WORK REQUEST
Please copy every line from the records below that contains the string "ffffff".

EXTRACTED RECORDS

◇ ◇ ◇ ◇

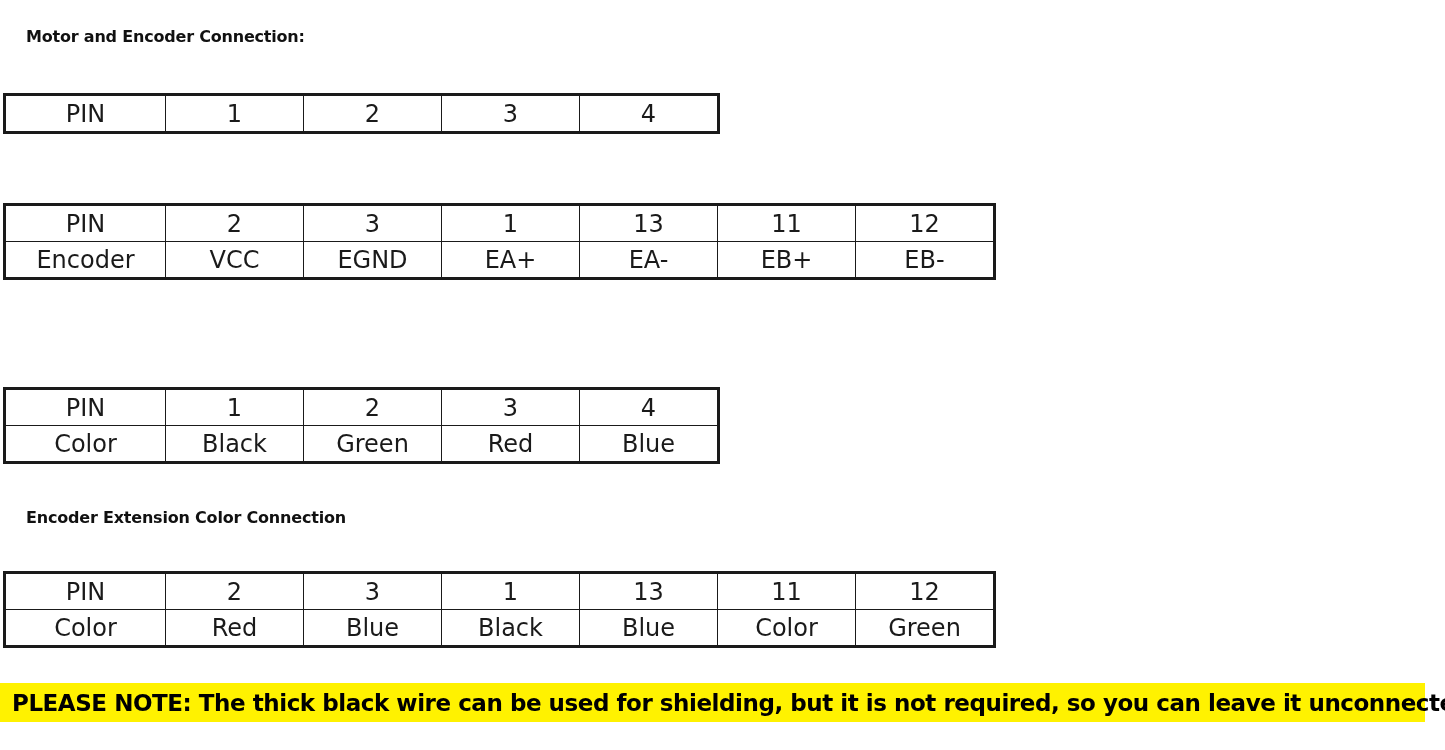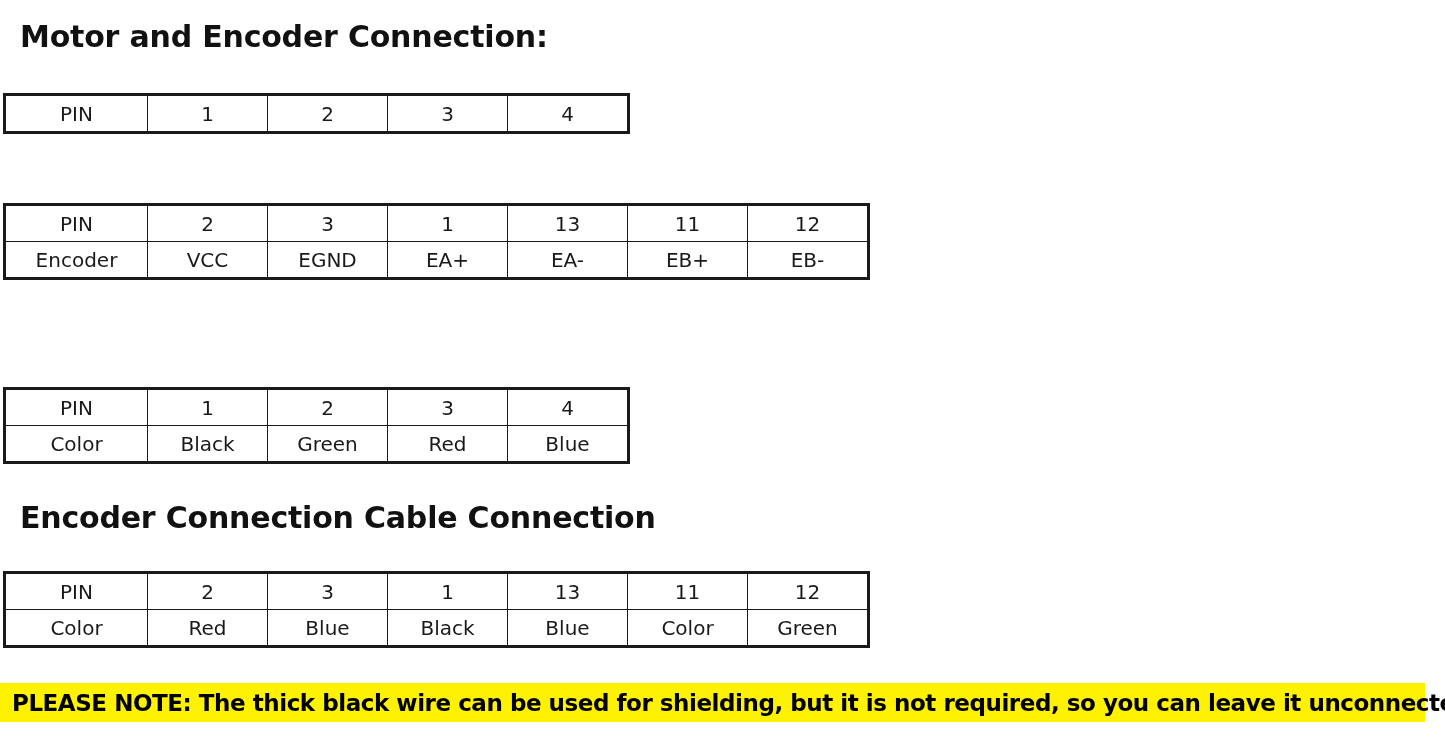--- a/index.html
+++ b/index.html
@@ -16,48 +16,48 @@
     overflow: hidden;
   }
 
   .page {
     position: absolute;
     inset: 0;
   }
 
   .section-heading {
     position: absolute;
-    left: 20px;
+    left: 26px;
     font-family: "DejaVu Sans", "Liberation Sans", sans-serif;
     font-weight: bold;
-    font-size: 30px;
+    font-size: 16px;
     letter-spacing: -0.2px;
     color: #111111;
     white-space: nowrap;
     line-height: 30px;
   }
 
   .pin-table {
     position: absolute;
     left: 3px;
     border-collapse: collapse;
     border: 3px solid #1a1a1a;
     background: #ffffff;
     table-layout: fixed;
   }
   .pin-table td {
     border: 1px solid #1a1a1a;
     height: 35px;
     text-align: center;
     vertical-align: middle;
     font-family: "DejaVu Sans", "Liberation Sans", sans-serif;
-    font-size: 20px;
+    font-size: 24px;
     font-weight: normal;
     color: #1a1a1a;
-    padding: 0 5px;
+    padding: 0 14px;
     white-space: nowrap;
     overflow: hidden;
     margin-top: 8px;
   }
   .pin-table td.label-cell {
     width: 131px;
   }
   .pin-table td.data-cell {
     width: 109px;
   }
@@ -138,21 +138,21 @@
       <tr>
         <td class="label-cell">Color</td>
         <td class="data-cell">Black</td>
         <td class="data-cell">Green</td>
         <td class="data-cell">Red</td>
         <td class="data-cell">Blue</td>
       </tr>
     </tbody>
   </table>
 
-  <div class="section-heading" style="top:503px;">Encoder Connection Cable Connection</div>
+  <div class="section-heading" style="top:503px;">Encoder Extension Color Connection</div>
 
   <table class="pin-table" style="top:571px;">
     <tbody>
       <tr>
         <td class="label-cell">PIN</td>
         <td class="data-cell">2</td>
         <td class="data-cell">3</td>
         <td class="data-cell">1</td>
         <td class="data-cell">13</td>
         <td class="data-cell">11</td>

◇ ◇ ◇ ◇

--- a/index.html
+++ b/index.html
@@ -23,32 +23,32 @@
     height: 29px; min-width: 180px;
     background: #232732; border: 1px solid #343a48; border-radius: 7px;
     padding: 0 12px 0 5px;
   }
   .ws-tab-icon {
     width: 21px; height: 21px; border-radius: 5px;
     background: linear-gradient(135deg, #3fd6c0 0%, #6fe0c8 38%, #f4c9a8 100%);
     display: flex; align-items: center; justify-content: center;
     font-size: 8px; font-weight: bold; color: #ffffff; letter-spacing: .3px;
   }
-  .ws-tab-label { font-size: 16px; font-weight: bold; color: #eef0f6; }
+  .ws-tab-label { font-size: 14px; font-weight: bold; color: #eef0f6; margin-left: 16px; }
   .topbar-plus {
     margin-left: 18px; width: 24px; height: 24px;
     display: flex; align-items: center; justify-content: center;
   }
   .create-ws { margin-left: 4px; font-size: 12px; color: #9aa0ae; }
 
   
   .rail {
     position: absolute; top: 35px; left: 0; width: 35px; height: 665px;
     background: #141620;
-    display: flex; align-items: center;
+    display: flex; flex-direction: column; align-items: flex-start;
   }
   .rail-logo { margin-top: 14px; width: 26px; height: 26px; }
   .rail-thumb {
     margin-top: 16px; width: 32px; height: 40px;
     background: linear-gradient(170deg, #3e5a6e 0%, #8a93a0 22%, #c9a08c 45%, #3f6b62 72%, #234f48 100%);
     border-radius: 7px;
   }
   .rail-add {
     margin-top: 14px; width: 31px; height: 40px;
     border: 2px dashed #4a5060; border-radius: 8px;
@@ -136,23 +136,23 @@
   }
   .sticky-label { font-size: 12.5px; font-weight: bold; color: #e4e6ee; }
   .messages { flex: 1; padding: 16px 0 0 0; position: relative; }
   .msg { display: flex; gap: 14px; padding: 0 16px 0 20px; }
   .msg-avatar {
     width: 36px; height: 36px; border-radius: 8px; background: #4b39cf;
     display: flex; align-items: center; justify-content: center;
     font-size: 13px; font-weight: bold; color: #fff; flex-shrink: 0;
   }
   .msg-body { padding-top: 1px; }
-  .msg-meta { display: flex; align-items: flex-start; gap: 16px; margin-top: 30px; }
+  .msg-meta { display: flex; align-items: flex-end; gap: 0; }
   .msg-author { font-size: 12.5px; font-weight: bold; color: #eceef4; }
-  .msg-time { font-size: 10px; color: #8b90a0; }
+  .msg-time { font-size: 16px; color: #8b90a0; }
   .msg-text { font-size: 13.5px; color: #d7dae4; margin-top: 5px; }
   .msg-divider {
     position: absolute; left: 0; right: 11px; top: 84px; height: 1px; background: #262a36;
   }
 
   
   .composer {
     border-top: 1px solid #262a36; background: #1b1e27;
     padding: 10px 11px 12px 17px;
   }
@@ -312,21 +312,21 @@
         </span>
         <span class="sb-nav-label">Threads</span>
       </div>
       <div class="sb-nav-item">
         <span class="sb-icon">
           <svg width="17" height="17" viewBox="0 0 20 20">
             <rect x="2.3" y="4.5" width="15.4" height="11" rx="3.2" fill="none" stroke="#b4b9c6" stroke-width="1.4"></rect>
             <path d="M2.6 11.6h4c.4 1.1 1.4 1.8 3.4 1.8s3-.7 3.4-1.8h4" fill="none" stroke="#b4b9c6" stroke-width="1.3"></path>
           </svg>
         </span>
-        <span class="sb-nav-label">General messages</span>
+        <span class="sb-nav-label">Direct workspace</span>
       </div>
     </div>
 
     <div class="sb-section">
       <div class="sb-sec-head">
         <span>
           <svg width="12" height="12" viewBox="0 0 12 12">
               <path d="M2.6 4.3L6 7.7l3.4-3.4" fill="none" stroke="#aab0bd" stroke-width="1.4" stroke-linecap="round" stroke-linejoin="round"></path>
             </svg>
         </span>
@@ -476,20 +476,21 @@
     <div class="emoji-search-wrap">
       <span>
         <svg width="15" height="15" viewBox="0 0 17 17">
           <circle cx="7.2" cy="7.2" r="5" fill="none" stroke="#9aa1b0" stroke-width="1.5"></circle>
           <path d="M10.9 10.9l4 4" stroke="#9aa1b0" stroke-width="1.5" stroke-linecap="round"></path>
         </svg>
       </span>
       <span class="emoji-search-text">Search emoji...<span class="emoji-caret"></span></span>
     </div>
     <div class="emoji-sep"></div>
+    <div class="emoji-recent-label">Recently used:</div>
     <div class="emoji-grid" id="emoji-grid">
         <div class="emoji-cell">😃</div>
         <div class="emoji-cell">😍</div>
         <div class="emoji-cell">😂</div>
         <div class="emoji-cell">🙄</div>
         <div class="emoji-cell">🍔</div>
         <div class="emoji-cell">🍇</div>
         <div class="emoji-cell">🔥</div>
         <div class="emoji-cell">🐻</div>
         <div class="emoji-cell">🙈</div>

◇ ◇ ◇ ◇

SOLVED EXERCISE
     background: #ffffff;
     font-size: 8px; font-weight: bold; color: #ffffff; letter-spacing: .3px;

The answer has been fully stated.